▶ **WORK ITEM**
Below are entries to reproduce exactly, apart from their pictures.

▶ **DATASET CONTENT**
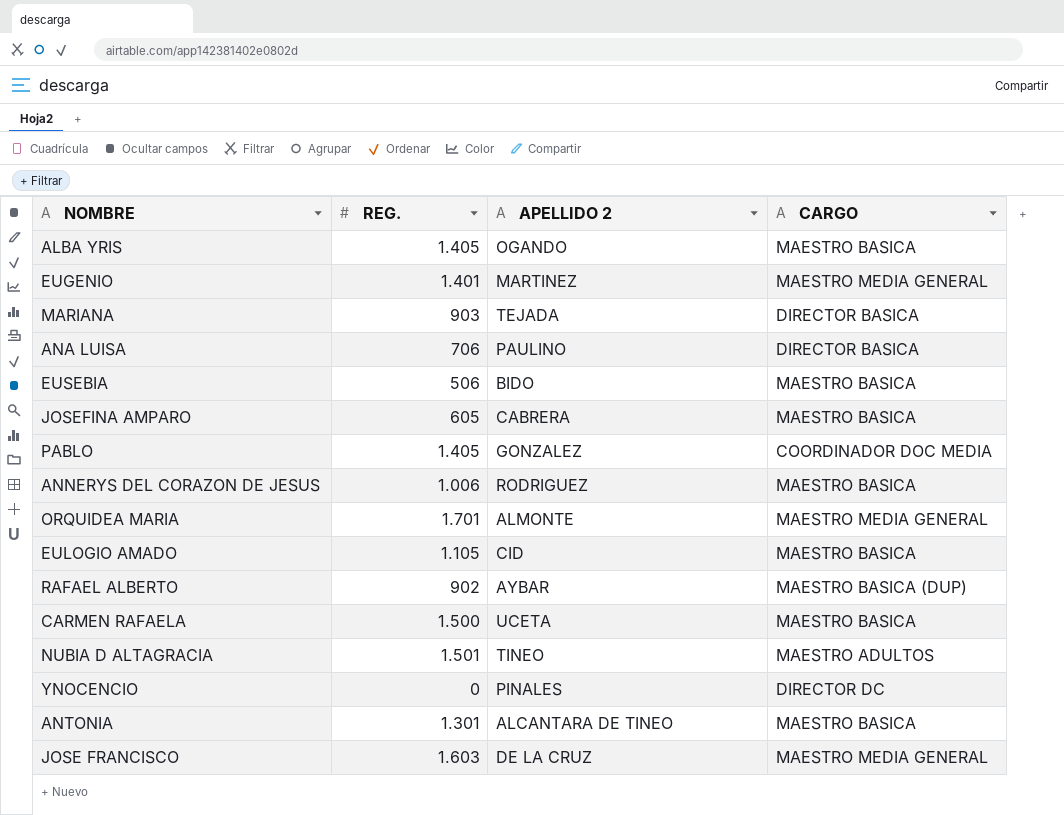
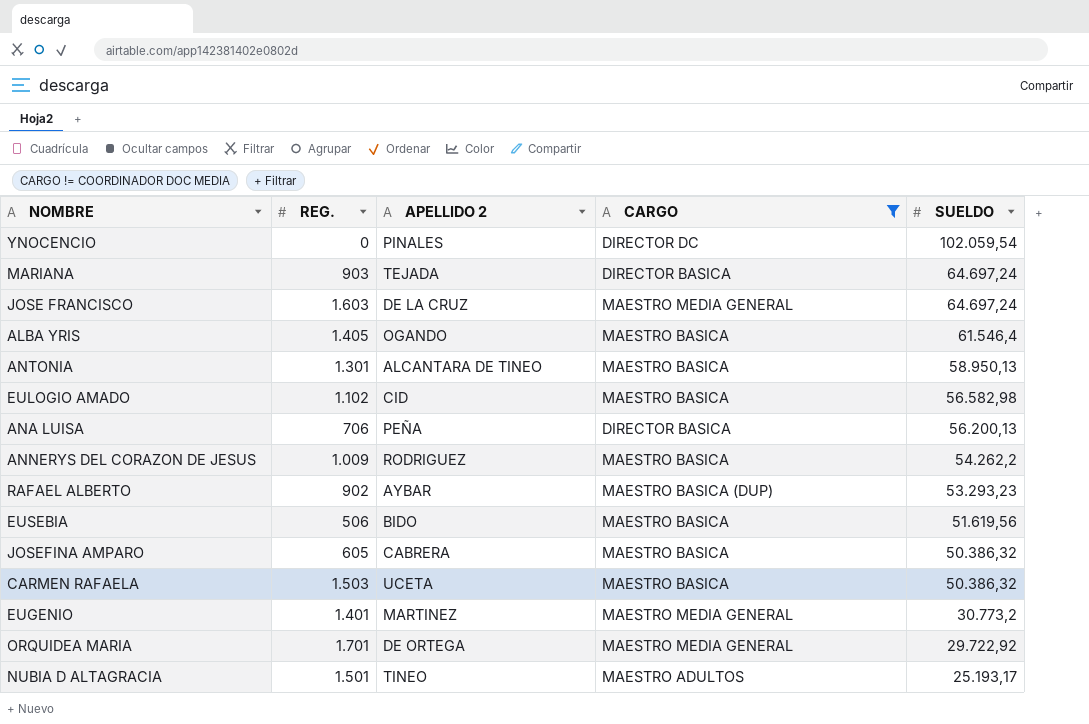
filter: none -> CARGO != COORDINADOR DOC MEDIA
row order: none -> SUELDO descending
column SUELDO | position: none -> 5
EULOGIO AMADO | REG.: 1.105 -> 1.102
ANA LUISA | APELLIDO 2: PAULINO -> PEÑA
ANNERYS DEL CORAZON DE JESUS | REG.: 1.006 -> 1.009
CARMEN RAFAELA | REG.: 1.500 -> 1.503
ORQUIDEA MARIA | APELLIDO 2: ALMONTE -> DE ORTEGA

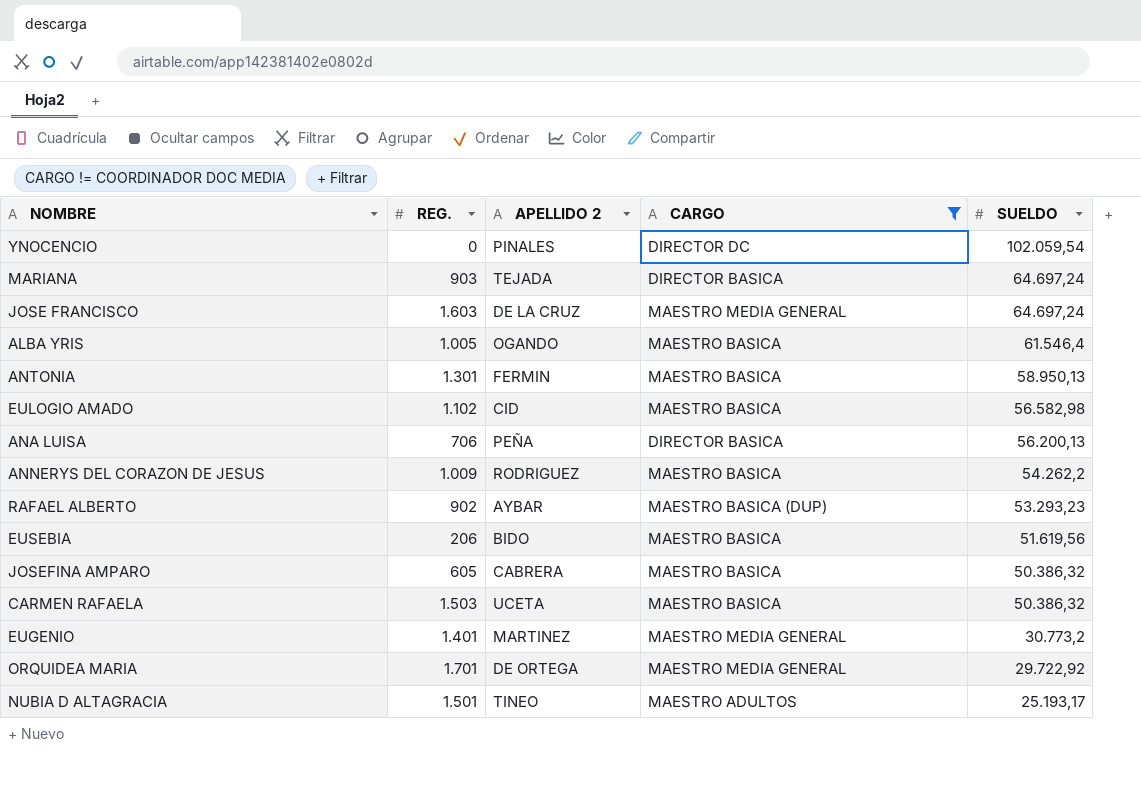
ALBA YRIS | REG.: 1.405 -> 1.005
ANTONIA | APELLIDO 2: ALCANTARA DE TINEO -> FERMIN
EUSEBIA | REG.: 506 -> 206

▶ **SOLUTION TO THE PROBLEM**
filter: none -> CARGO != COORDINADOR DOC MEDIA
row order: none -> SUELDO descending
column SUELDO | position: none -> 5
EULOGIO AMADO | REG.: 1.105 -> 1.102
ANA LUISA | APELLIDO 2: PAULINO -> PEÑA
ANNERYS DEL CORAZON DE JESUS | REG.: 1.006 -> 1.009
CARMEN RAFAELA | REG.: 1.500 -> 1.503
ORQUIDEA MARIA | APELLIDO 2: ALMONTE -> DE ORTEGA

ALBA YRIS | REG.: 1.405 -> 1.005
ANTONIA | APELLIDO 2: ALCANTARA DE TINEO -> FERMIN
EUSEBIA | REG.: 506 -> 206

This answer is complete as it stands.